Content starts

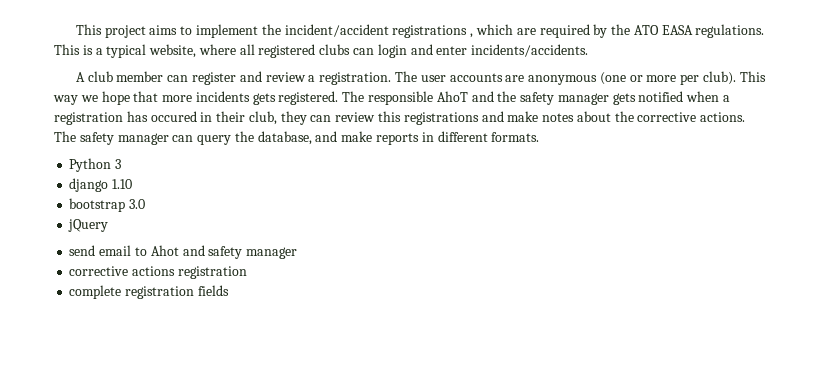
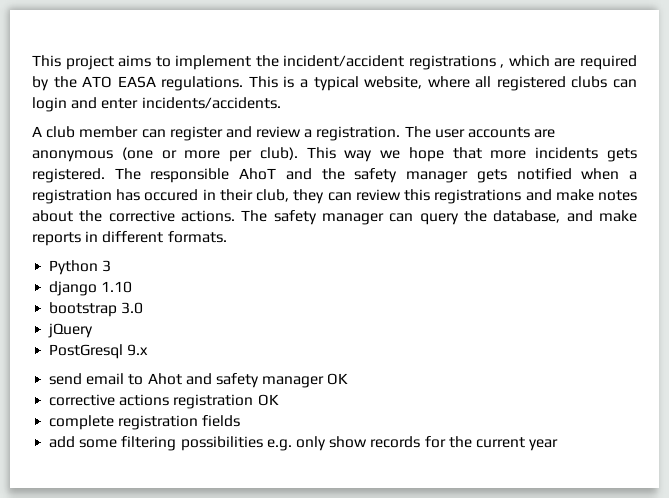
(109, 225) none -> [49,344,149,359] // PostGresql 9.x
(298, 253) none -> [327,373,349,385] OK
(247, 272) none -> [257,394,279,406] OK
(229, 290) none -> [49,436,559,451] // add some filtering possibilities e.g. only show records for the current year

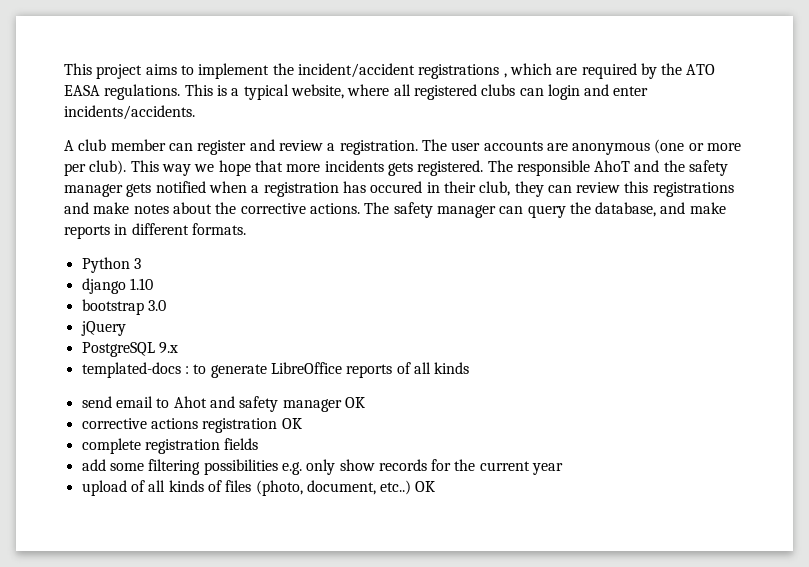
[49,344,124,359] PostGresql -> [81,342,155,357] PostgreSQL
(149, 350) none -> [81,362,470,378] // templated-docs : to generate LibreOffice reports of all kinds
(559, 445) none -> [81,480,436,496] // upload of all kinds of files (photo, document, etc..) OK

Content ends

=== What to work on ===
Could you set down the records above exactly, skipping any picture?

=== Response to this task ===
(109, 225) none -> [49,344,149,359] // PostGresql 9.x
(298, 253) none -> [327,373,349,385] OK
(247, 272) none -> [257,394,279,406] OK
(229, 290) none -> [49,436,559,451] // add some filtering possibilities e.g. only show records for the current year

[49,344,124,359] PostGresql -> [81,342,155,357] PostgreSQL
(149, 350) none -> [81,362,470,378] // templated-docs : to generate LibreOffice reports of all kinds
(559, 445) none -> [81,480,436,496] // upload of all kinds of files (photo, document, etc..) OK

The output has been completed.